JESSICA MULLER CASTAGLIUOLO
Economia

Accordo 2030, conto alla rovescia: "Portiamo l’industria verso il futuro"

Decarbonizzare, corsa a ostacoli. Nel 2025 NetZero Milan fornirà risposte: "Le imprese chiedono sostegno"

Il presidente di Fiera Milano Carlo Bonomi con l’ad e dg Francesco Conci

Il presidente di Fiera Milano Carlo Bonomi con l’ad e dg Francesco Conci

Milano – Quattordici per cento. è questa, attualmente, la probabilità di rispettare l’Accordo di Parigi e di limitare il riscaldamento globale a 1,5 gradi centigradi. Entro il 2030, ricorda l’Agenzia Internazionale dell’Energia, oltre il 70 per cento delle nuove capacità di generazione di energia dovrà provenire da fonti rinnovabili per mantenere l’obiettivo di zero emissioni nette per il 2050. Ma come decarbonizzare le industrie e, in particolare, quelle fortemente energivore o hard to abate, come carta, acciaio e cemento?

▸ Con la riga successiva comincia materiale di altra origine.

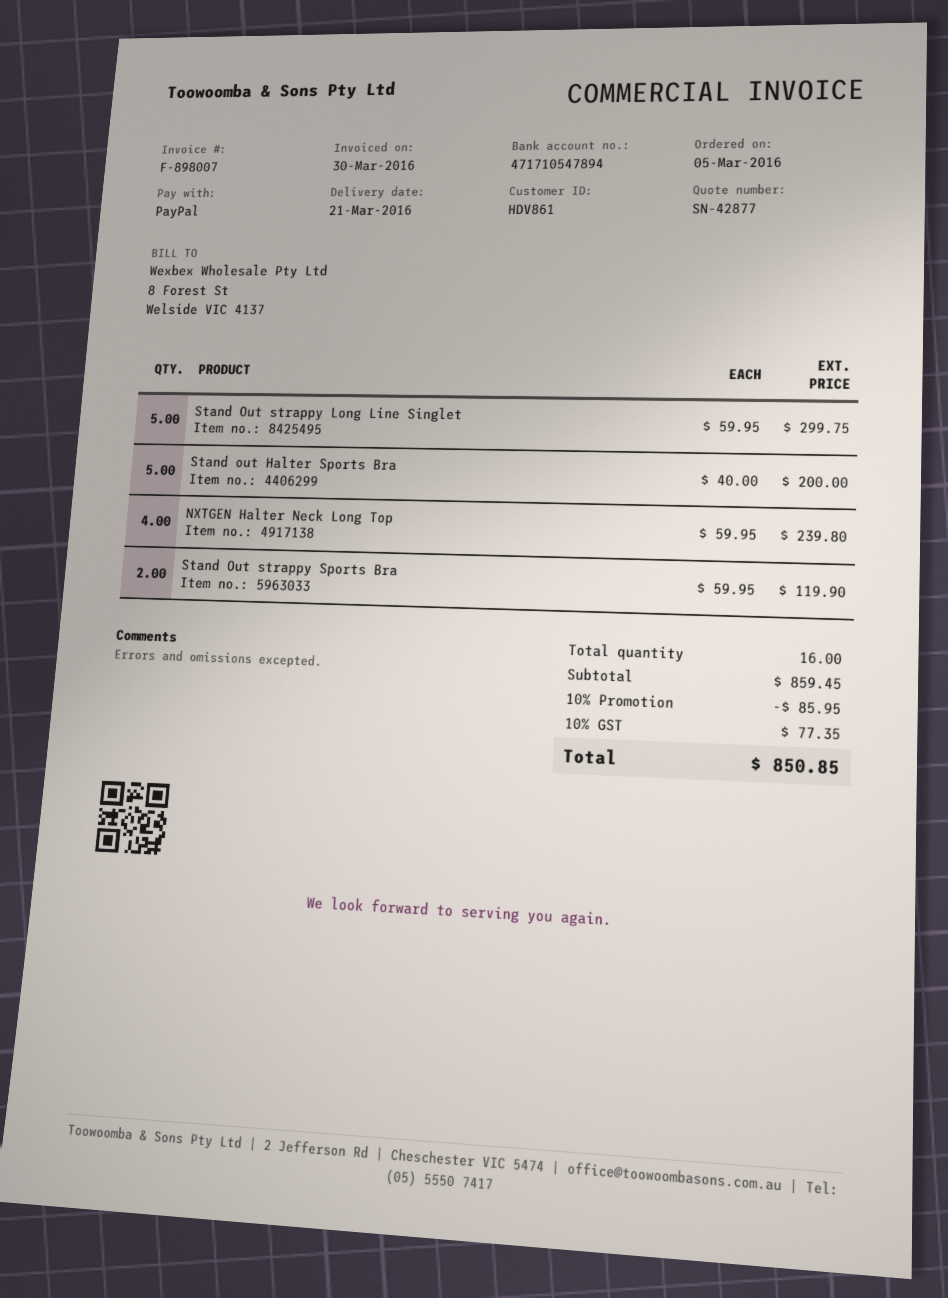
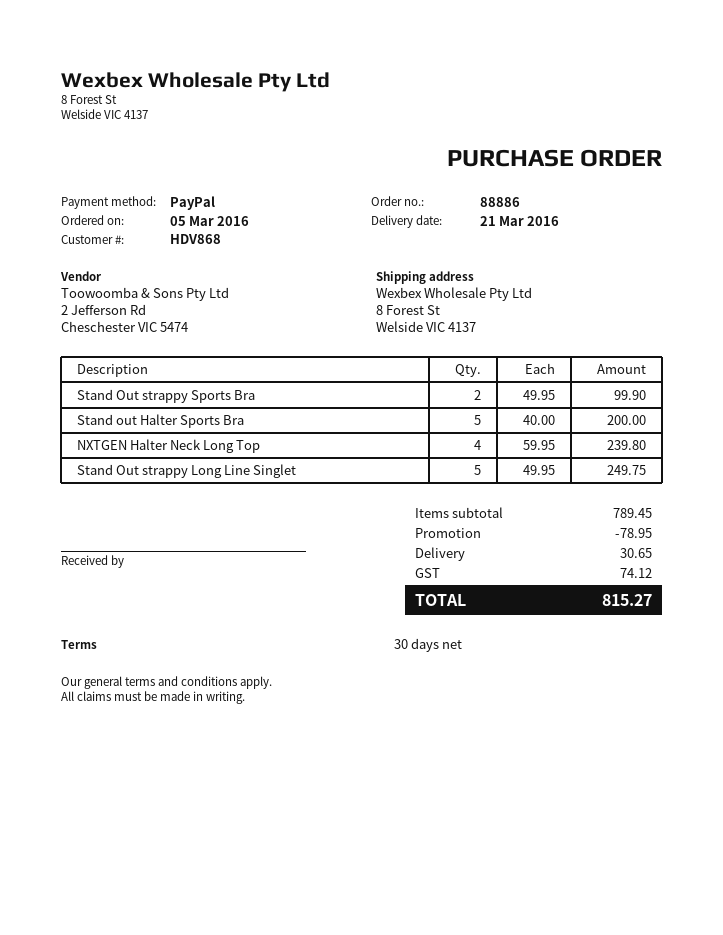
customer number: HDV861 -> HDV868
Stand Out strappy Long Line Singlet: 5 x 59.95 = 299.75 -> 5 x 49.95 = 249.75
Stand Out strappy Sports Bra: 2 x 59.95 = 119.90 -> 2 x 49.95 = 99.90
subtotal: 859.45 -> 789.45
discount: 85.95 -> 78.95
shipping: none -> 30.65
tax: 77.35 -> 74.12
total: 850.85 -> 815.27

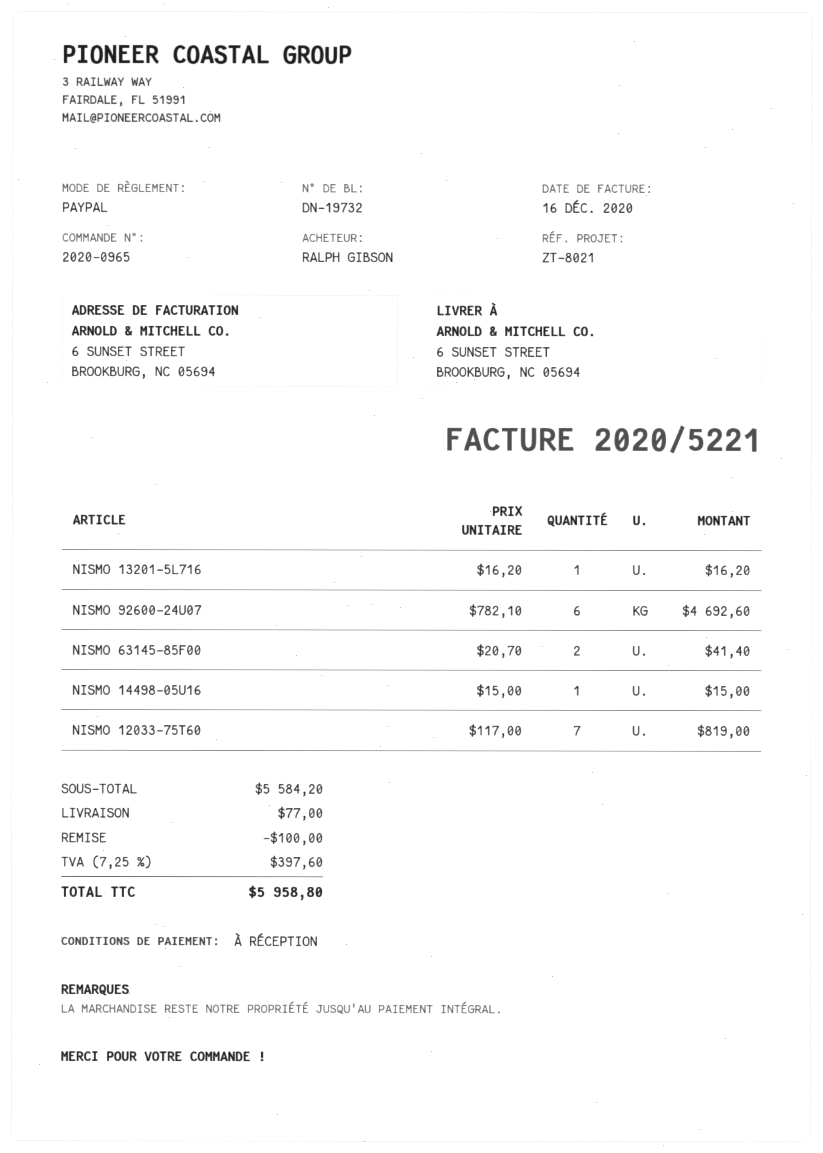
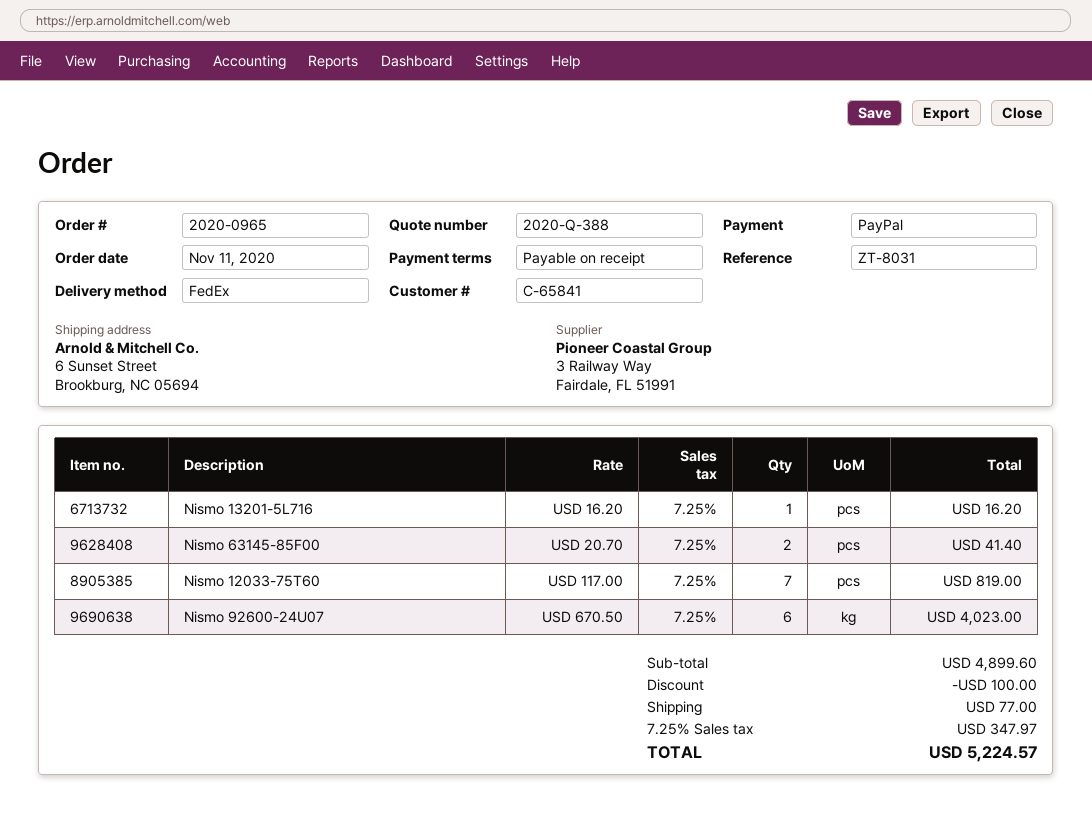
reference: ZT-8021 -> ZT-8031
NISMO 92600-24U07: 6 x 782.10 = 4692.60 -> 6 x 670.50 = 4023.00
NISMO 14498-05U16: 1 x 15.00 = 15.00 -> none
subtotal: 5584.20 -> 4899.60
tax: 7.25% = 397.60 -> 7.25% = 347.97
total: 5958.80 -> 5224.57

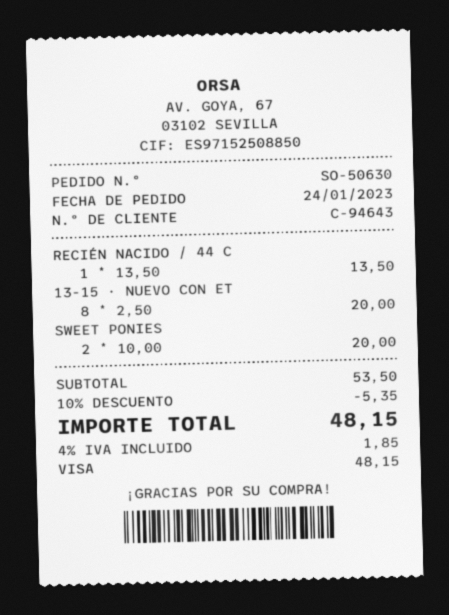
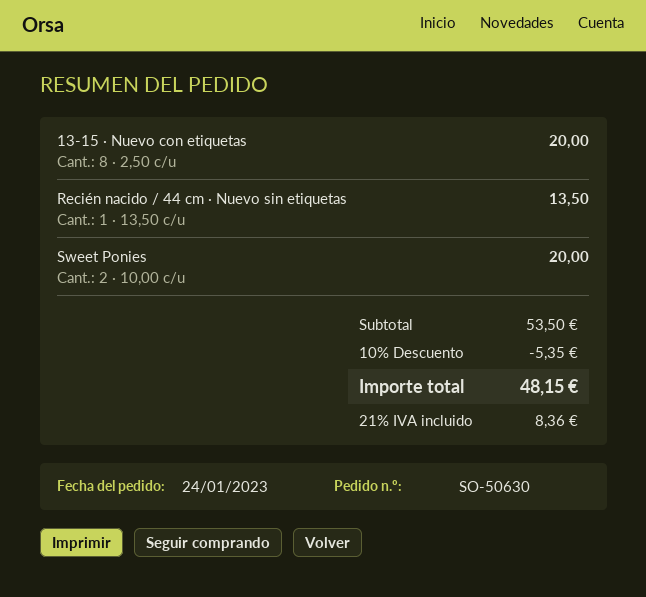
tax: 4% = 1.85 -> 21% = 8.36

È una domanda alla quale Fiera Milano intende rispondere con un expo-summit. NetZero Milan si terrà nel 2025, dal 14 al 16 maggio, ad Allianz MiCo e sarà rivolta ad aziende, manager e stakeholder internazionali. Tecnologia, policy business e finanza i pilastri del progetto.

Un primo evento che conferma l’avvio del piano strategico 2024–2027 per Francesco Conci, amministratore delegato e direttore generale di Fiera Milano, che aggiunge: "Attraverso questo nuovo appuntamento, abbiamo l’obiettivo di affiancare il mondo industriale e i settori particolarmente difficili da decarbonizzare, aiutandoli a individuare le strategie, gli strumenti e le tecnologie che possano permettere loro di affrontare nella maniera più efficiente il percorso di decarbonizzazione nel doppio orizzonte strategico 2030 e 2050".

All’expo sulla decarbonizzazione industriale, dunque, le imprese discuteranno di un’economia a zero emissioni, intorno a tutte le tecnologie in grado di contribuire all’obiettivo di decarbonizzare: dal solare utility scale e industriale all’idroelettrico ed eolico, dalle batterie all’idrogeno verde, dalle tecnologie energetiche emergenti ai nuovi combustibili, fino alle soluzioni per la rimozione e la compensazione delle emissioni di Co2.

Oltre a proporre soluzioni di decarbonizzazione, NetZero Milan affronterà anche tematiche di policy e finanziamenti green. "Il contesto internazionale sta dando un impulso significativo al processo di cambiamento e alla transizione energetica delle aziende e, molto probabilmente, nei prossimi anni, diventerà strategico per l’Italia e l’Europa intera, lavorare per sviluppare un ruolo di leadership nel settore della generazione e distribuzione di energie alternative". conclude Conci. L’Europa ha infatti avviato un profondo cambiamento strutturale del proprio sistema economico con l’obiettivo di assumere la leadership tecnologica nella lotta ai cambiamenti climatici.

Una sfida che chiama a sé la necessità di investimenti massicci. A livello comunitario saranno necessari, si stima, oltre 4.500 miliardi di euro per raggiungere gli obiettivi del pacchetto Fit 55 al 2030. Per l’Italia questo significa una mobilitazione di risorse di oltre 90 miliardi di euro per quella data, come stimato nel Piano Nazionale Integrato Energia e Clima. Insomma, una sfida e anche un’opportunità alle quali le aziende non possono sottrarsi. Per questo all’Italia, spiega il presidente di Fiera Milano Carlo Bonomi, servono soluzioni per non essere in ritardo: "L’Europa che verrà dovrà attuare un profondo cambiamento strutturale del proprio sistema economico e, per farlo, serve lavorare con le imprese e la società civile, evitando di mettere gli uni contro gli altri. Le imprese non mettono in discussione temi chiave come la sostenibilità o la transizione energetica, ma richiedono soluzioni concrete per un graduale e reale processo di decarbonizzazione".